Nothing but the lines below from the first through the one with "- Its better" should appear, printed exactly; please leave pictures out.

▶ [Before-and-after change records]

[Start of Attachment]

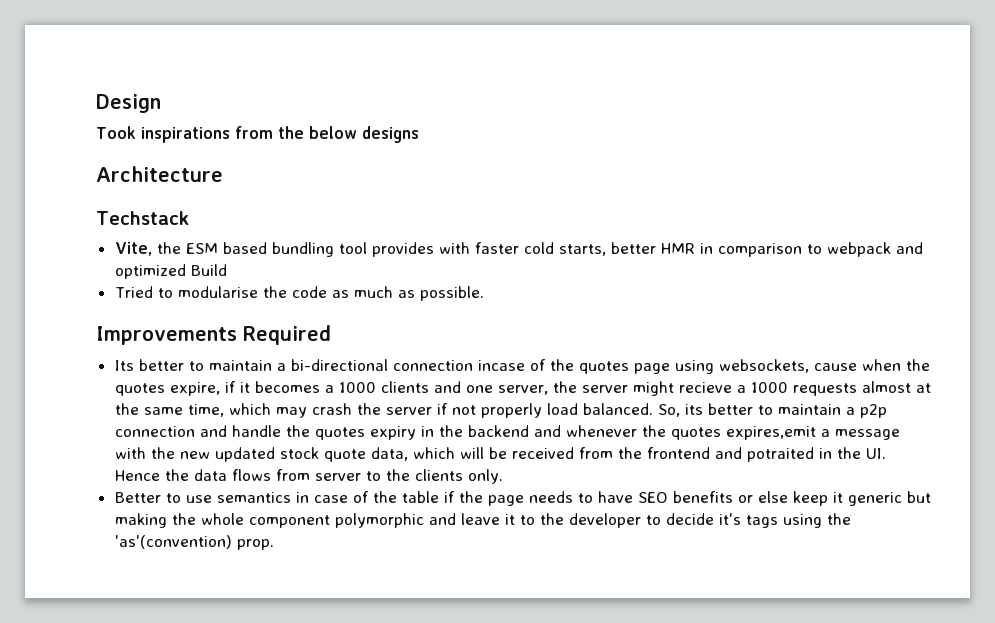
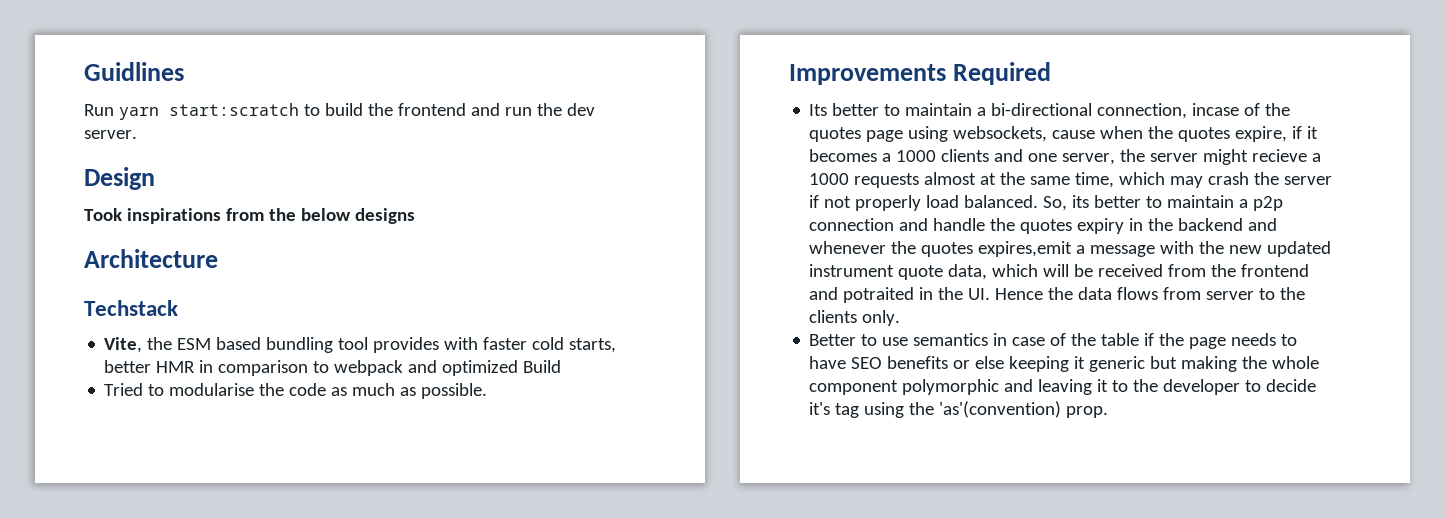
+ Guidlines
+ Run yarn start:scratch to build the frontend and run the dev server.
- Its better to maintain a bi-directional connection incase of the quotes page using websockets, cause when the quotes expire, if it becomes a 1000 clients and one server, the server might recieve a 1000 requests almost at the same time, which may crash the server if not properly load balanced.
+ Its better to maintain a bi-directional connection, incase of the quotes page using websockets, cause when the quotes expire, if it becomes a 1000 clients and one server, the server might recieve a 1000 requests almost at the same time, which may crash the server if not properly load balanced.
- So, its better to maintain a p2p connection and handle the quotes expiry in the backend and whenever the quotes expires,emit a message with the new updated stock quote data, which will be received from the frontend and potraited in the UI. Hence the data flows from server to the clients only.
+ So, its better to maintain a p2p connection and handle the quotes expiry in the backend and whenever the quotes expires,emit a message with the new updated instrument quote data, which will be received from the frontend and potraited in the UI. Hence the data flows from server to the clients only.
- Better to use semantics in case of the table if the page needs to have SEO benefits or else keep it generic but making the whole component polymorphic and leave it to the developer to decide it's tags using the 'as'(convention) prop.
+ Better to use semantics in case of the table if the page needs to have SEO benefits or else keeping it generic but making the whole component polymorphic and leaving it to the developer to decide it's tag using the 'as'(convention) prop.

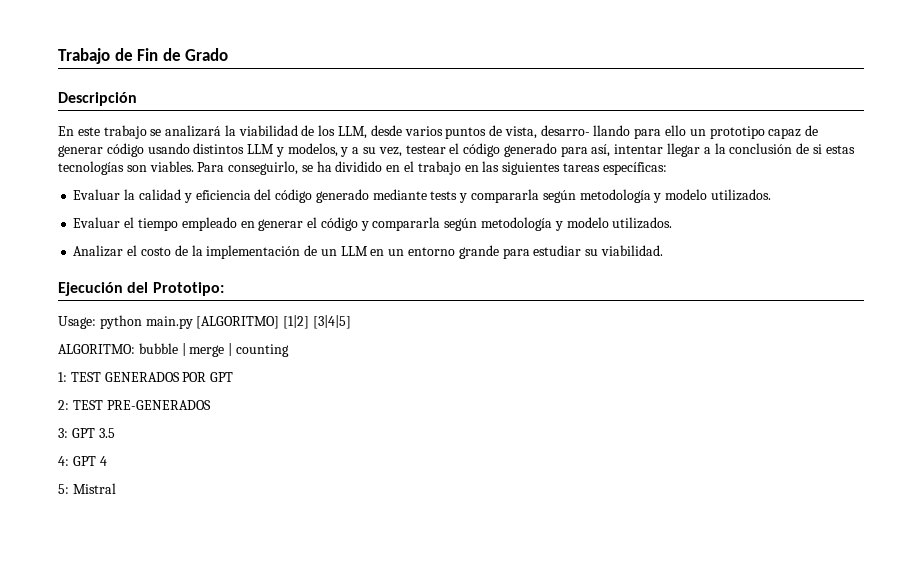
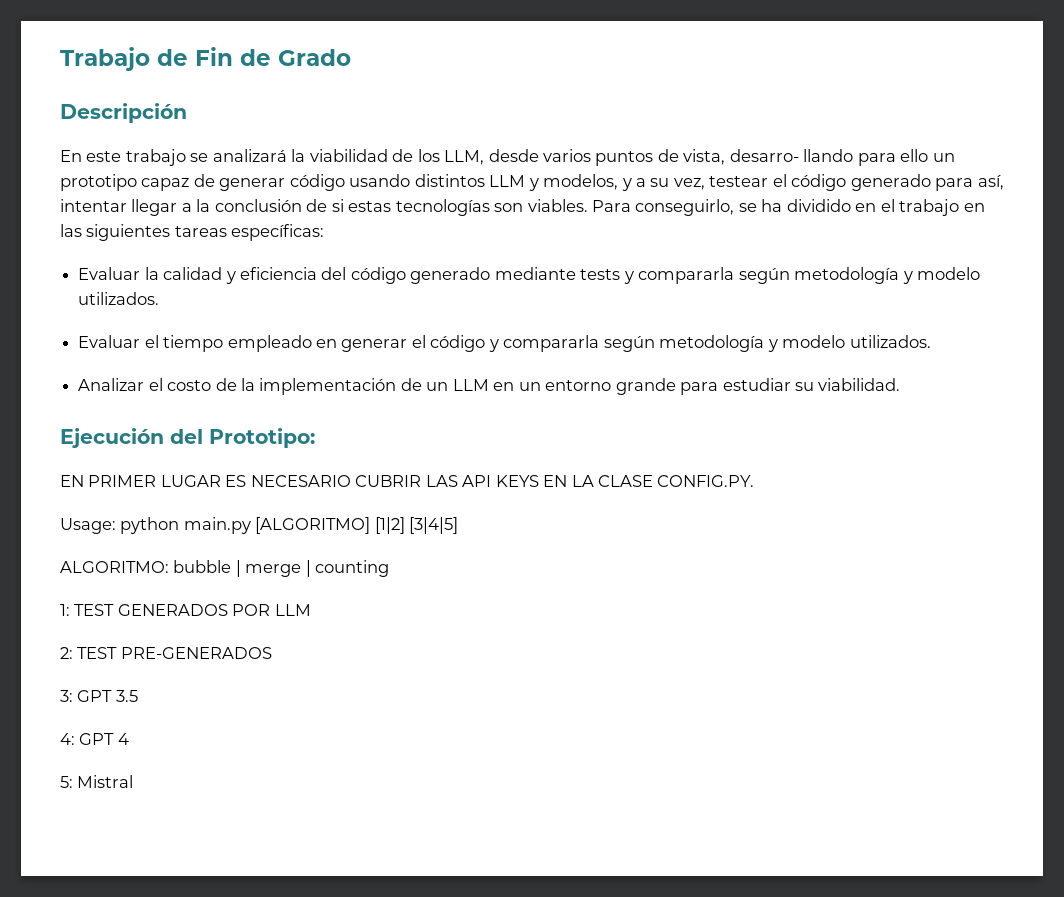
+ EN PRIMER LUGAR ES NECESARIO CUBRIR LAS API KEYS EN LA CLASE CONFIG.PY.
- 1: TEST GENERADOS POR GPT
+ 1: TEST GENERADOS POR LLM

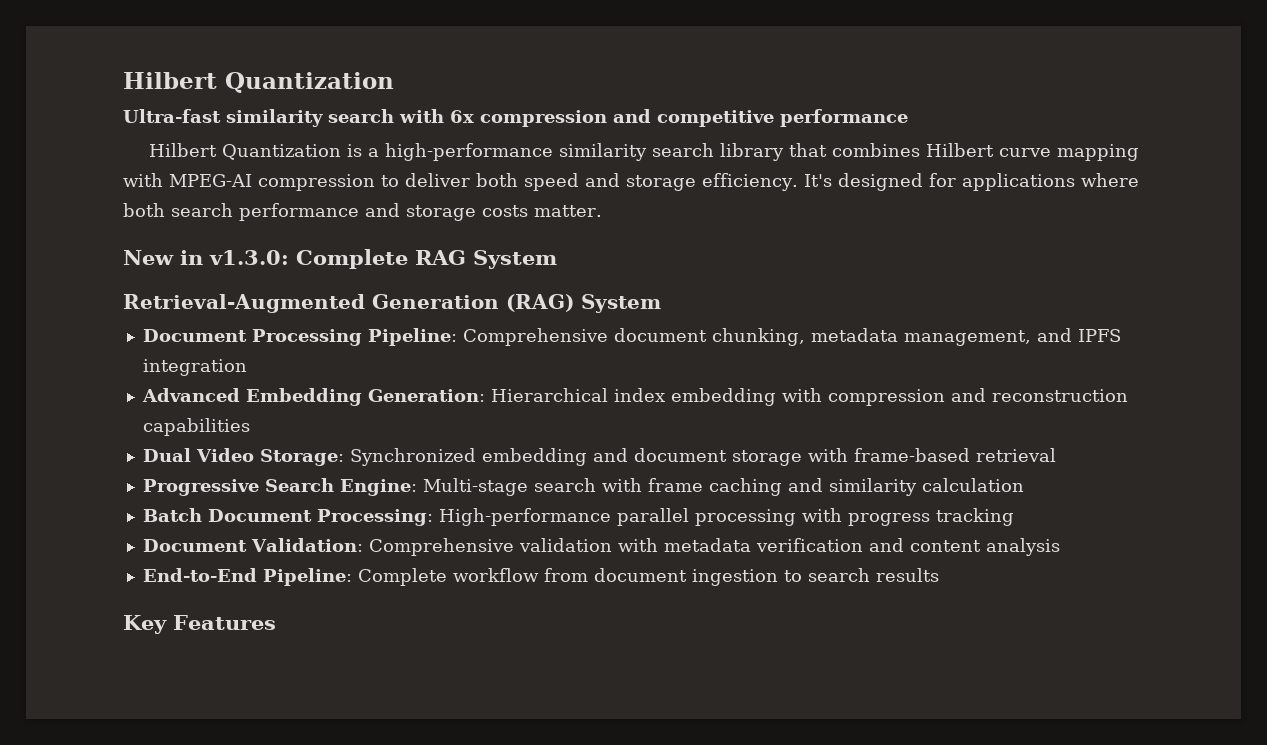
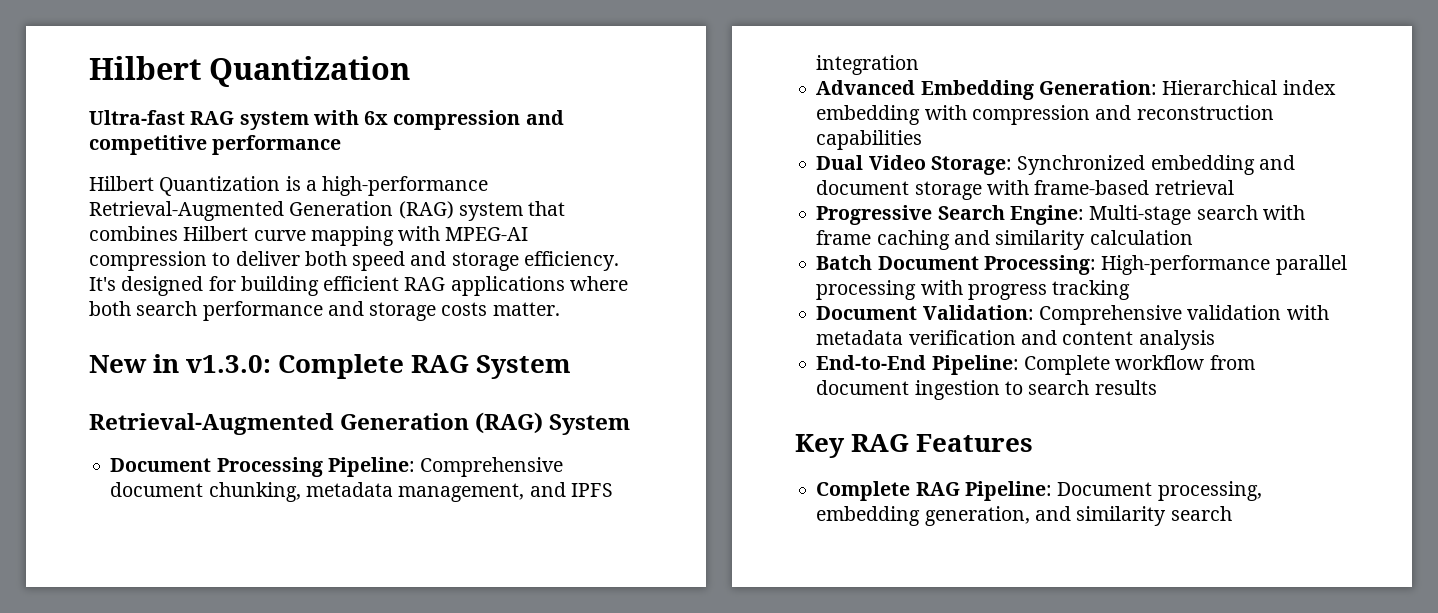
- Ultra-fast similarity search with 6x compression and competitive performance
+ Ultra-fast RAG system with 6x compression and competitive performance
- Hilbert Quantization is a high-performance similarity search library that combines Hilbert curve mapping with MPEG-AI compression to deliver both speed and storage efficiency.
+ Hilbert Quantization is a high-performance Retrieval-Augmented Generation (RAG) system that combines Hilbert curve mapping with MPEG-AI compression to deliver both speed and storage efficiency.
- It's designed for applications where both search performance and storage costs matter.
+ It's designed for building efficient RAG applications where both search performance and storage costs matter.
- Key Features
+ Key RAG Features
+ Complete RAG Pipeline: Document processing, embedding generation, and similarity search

[End of Attachment]

▶ [Exercise solution]
+ Guidlines
+ Run yarn start:scratch to build the frontend and run the dev server.
- Its better to maintain a bi-directional connection incase of the quotes page using websockets, cause when the quotes expire, if it becomes a 1000 clients and one server, the server might recieve a 1000 requests almost at the same time, which may crash the server if not properly load balanced.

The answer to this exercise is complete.